To do: Reading the records below, count the lines in which the string "Natural" appears; write the number only.
(Beginning of Provided data)
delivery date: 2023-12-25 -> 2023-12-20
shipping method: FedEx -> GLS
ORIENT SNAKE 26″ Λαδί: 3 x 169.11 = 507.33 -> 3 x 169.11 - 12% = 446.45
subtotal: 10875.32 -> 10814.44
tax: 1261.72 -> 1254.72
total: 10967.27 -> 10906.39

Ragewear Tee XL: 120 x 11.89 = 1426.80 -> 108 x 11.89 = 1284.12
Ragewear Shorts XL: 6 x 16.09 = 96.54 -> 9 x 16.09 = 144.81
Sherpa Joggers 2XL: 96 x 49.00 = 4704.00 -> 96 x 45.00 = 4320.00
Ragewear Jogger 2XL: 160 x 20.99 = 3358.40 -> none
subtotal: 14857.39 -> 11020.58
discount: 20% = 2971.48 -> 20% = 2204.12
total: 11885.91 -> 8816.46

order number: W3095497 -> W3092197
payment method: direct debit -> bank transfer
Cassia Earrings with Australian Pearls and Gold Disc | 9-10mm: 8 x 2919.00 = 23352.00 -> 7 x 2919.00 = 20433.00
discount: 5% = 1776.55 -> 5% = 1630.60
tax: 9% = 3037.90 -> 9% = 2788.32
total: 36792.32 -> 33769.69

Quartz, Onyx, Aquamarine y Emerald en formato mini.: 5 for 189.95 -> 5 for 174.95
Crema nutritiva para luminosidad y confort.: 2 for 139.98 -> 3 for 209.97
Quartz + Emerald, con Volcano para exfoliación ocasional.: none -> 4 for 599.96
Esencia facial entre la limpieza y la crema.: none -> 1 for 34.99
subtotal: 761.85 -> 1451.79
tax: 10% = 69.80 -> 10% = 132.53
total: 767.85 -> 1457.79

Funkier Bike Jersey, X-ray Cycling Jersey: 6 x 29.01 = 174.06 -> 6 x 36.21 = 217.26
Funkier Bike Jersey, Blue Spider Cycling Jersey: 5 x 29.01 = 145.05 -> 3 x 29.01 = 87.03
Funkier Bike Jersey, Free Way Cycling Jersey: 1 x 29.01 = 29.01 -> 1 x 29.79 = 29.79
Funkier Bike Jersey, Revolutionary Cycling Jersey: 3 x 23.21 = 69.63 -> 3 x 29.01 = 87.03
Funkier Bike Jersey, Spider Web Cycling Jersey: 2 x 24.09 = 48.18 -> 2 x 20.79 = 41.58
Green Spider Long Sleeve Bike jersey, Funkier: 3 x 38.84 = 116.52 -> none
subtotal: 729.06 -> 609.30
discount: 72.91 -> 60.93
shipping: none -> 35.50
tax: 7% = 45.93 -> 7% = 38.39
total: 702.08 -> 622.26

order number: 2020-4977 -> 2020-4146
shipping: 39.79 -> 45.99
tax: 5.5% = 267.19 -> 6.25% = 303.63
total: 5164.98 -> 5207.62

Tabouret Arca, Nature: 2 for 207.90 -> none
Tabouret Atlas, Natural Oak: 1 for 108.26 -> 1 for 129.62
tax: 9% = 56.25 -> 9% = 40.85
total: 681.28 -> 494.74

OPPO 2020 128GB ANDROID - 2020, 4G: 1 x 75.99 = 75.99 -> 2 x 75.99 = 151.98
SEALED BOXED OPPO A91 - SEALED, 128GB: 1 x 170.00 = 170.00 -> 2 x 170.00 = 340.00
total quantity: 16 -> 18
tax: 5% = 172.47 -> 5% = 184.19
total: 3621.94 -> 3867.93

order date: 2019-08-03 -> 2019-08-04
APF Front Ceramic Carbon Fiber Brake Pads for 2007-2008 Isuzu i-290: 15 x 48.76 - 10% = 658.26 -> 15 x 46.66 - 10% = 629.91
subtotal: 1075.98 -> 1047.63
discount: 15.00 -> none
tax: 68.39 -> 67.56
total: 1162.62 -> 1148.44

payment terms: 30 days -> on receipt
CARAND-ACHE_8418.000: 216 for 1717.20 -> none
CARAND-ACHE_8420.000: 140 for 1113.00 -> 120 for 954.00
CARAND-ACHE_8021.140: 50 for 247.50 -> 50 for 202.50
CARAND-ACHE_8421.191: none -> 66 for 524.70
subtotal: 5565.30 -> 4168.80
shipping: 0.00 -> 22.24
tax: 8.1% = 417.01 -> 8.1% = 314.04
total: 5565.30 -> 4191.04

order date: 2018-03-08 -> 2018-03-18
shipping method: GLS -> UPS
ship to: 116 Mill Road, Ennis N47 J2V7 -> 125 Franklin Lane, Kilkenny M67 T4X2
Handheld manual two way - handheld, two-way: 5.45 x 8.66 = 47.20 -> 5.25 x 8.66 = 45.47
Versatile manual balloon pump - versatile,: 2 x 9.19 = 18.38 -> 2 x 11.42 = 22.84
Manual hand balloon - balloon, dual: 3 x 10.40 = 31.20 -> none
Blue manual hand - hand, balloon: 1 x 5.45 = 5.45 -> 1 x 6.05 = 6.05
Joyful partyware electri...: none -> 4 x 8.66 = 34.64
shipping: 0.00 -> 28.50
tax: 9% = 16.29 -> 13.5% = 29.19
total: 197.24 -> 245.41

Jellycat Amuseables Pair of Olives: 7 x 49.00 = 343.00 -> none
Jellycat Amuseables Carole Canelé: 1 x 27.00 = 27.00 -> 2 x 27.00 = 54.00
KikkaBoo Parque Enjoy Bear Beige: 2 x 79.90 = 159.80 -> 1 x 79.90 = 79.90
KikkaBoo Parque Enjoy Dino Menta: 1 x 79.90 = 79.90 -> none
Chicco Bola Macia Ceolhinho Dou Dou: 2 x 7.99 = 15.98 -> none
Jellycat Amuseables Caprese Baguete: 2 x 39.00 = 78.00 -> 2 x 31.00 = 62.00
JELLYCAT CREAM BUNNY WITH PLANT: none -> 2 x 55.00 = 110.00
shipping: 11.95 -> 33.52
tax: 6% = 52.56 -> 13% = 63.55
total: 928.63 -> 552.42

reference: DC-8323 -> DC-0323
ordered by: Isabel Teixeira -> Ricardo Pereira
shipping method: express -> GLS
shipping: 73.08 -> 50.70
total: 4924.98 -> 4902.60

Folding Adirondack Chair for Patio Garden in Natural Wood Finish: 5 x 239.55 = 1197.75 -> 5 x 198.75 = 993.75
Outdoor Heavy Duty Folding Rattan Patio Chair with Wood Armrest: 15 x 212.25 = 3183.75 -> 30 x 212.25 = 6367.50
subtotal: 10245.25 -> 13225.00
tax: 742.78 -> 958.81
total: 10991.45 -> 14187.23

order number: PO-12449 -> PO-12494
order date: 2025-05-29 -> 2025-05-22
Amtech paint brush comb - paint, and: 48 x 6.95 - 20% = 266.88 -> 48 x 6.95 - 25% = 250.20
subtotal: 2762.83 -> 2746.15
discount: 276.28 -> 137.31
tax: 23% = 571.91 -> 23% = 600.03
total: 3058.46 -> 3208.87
(End of Provided data)
Task answer: 2